Mothma, who presents as a mildly irritating advocate of imperial restraint while surreptitiously trying to establish a network of anti-imperial allies, has a more well-developed neo-Republican vision. Mothma will eventually become a central figure in the original trilogy’s Rebel Alliance—that is, the Alliance to Restore the Republic—but it is not clear why restoration should suffice. 

As Paul Musgrave notes, the choices demanded of Mothma make her a compelling presence. Yet her neo-Republicanism offers only the unimaginative nostalgia for a broken system that Padmé Amidala offered in the prequel trilogy and The Clone Wars series

Emperor (formerly Chancellor) Sheev Palpatine was able to subvert the Republic from within partly because it had become ineffectual and corrupt. Mothma, Amidala, and their few allies in the Senate offer no serious rethinking of a system that consistently failed its citizens, served the interests of the rich and powerful, and deployed the equivalent of a slave army against its foes.

Even if our heroes could agree on what they want, however, it’s not entirely clear that it would actually matter.

The Force has a will of its own. That will tends toward metaphysical good. In Star Wars, the universe really has a moral arc. This leaves Andor with a problem. Are Nemik, Andor, and the others fomenting rebellion simply instruments of the Force?

Such questions — including whether the Jedi and Sith themselves are ultimately used by the very Force they seem to wield — have made an appearance in The Last Jedi, multiple Clone Wars arcs, and in some media retconned as “legends” after Disney’s acquisition of the franchise. None of them have provided much in the way of answers.

Given the need to tell stories about heroes and villains making choices, those running the franchise are unlikely to resolve the matter in favor of a strongly deterministic view.

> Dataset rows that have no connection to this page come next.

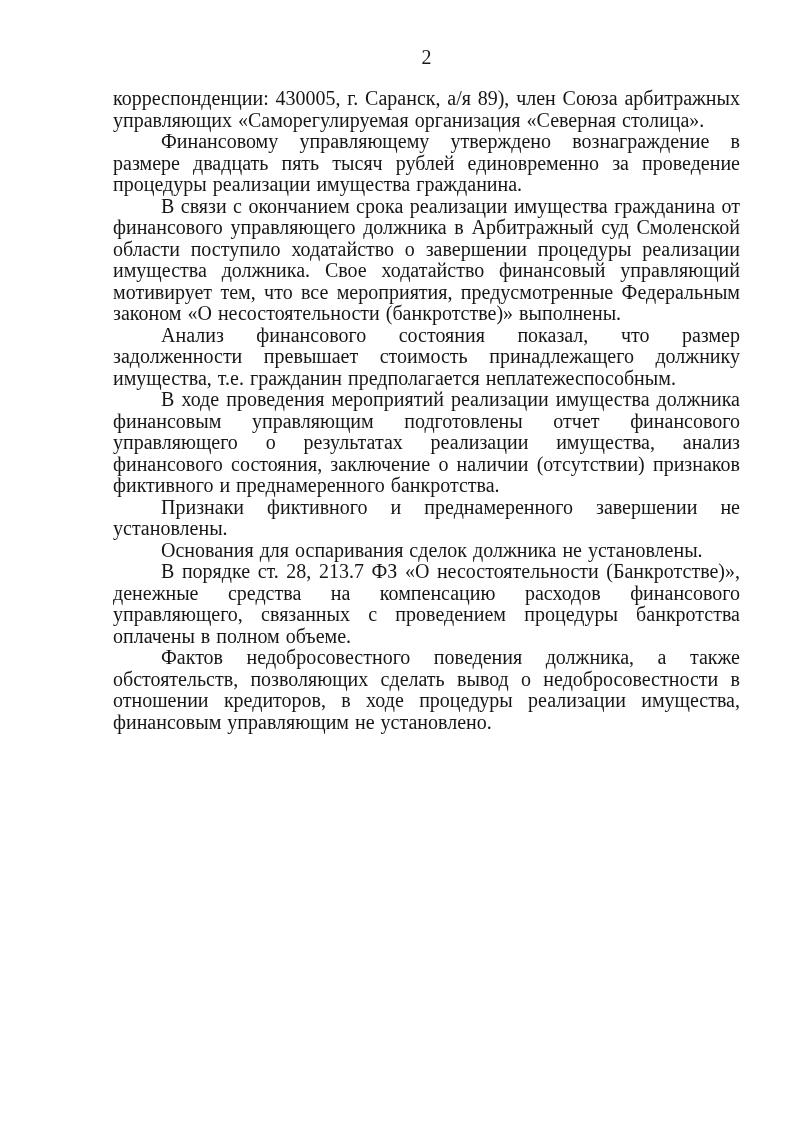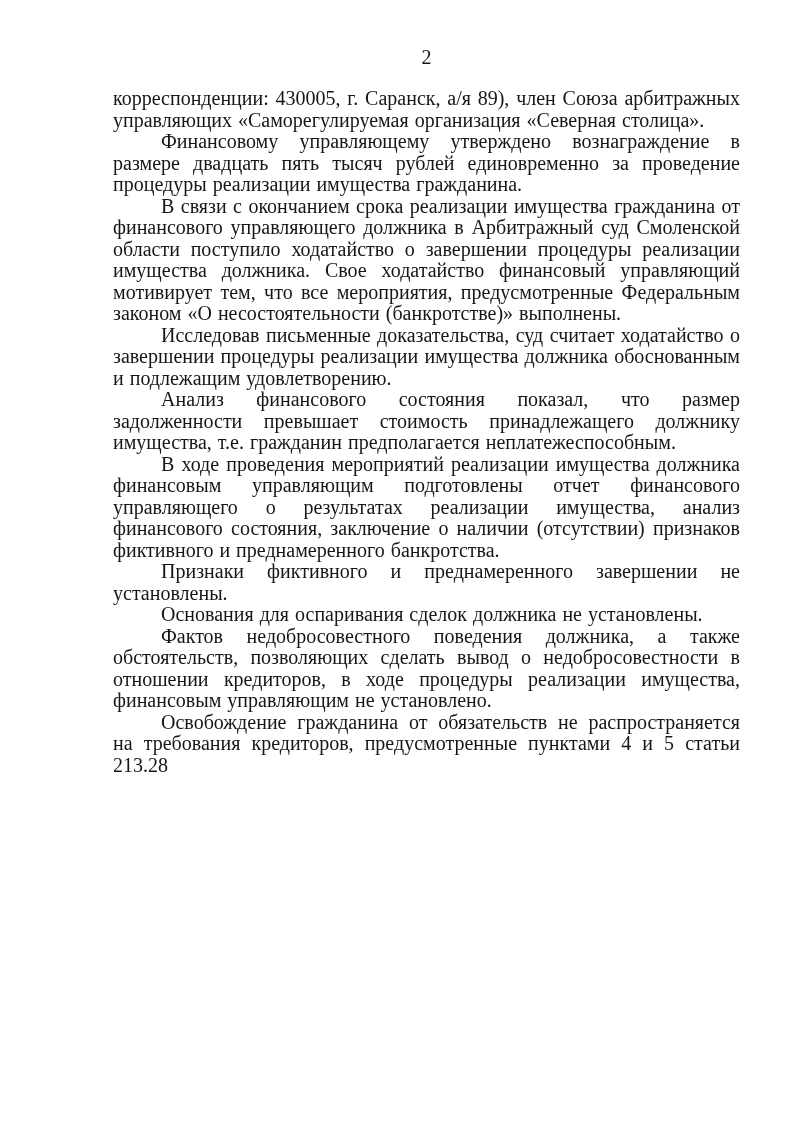"Исследовав письменные доказательства," p.para { html: <p>Исследовав письменные доказательства, суд считает ходатайство о завершении процедуры реализации имущества должника обоснованным и подлежащим удовлетворению.</p> -> none }
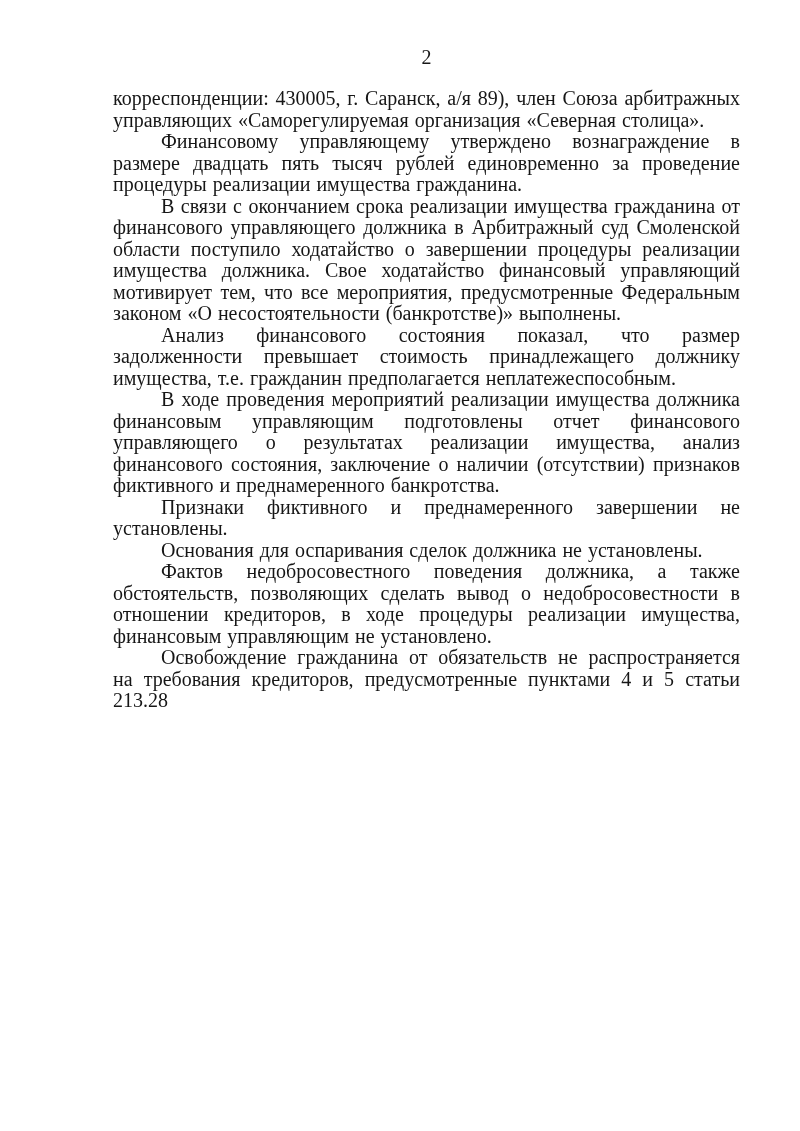"В порядке ст. 28, 213.7" p.para { html: none -> <p>В порядке ст. 28, 213.7 ФЗ «О несостоятельности (Банкротстве)», денежные средства на компенсацию расходов финансового управляющего, связанных с проведением процедуры банкротства оплачены в полном объеме.</p> }
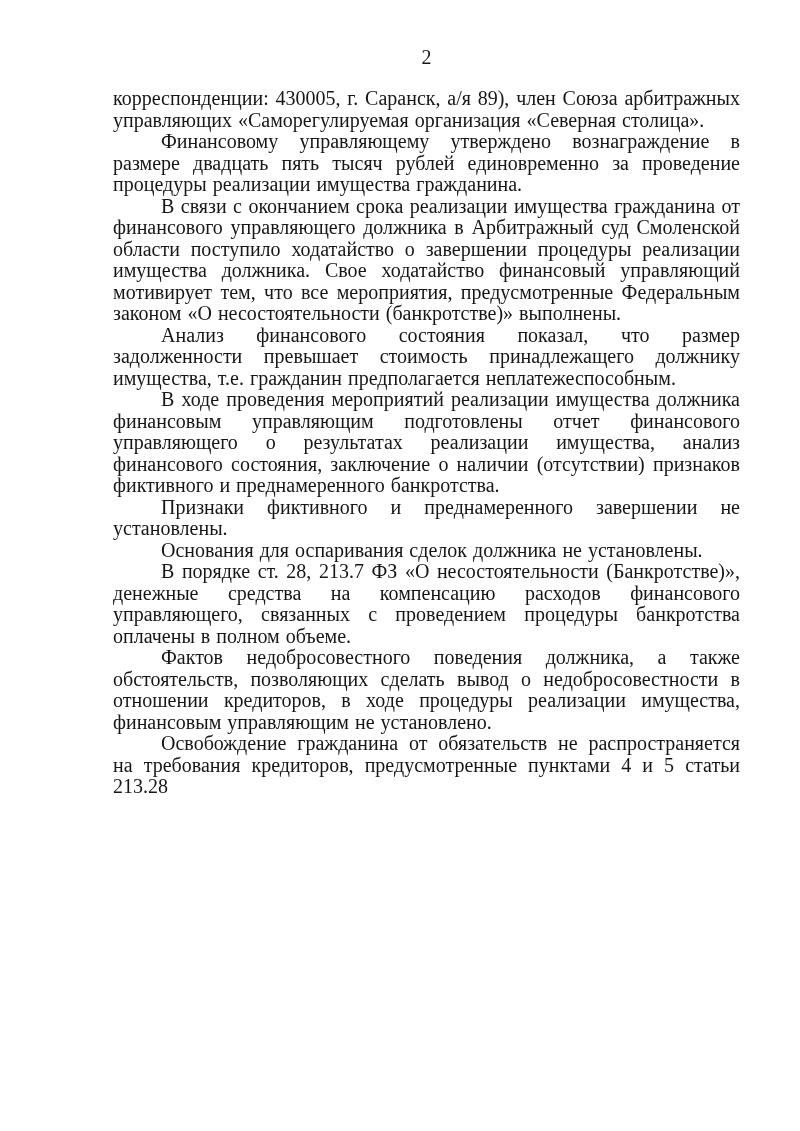"Освобождение гражданина от обязательств" p.para { html: <p>Освобождение гражданина от обязательств не распространяется на требования кредиторов, предусмотренные пунктами 4 и 5 статьи 213.28</p> -> none }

But the role of The Force in Star Wars undermines stories that portray moral ambiguity — and limits any lessons that viewers might draw for real-world political and ethical dilemmas.

Perhaps it is simply too difficult to articulate a positive vision of galactic politics in a series meant for twelve-year-olds. The sequel trilogy’s quick dismissal of the New Republic may underscore the problem. It is easy enough to oppose galactic tyranny; it is more difficult to present a vision for what a just political system looks like. It’s also good for business if everyone can see themselves in the “good guys”.

All this matters for more than the viewing experience. Regardless of how realistic it is, fiction can inform reality or serve as a teaching tool in moderation. From Andor’s dehumanizing prison system on Narkina 5 to the working-class solidarity on Ferrix, the show’s goods and evils invite us to hold a mirror to our own political systems. I hope the second (and final) season gives us more goods to contemplate alongside the evils.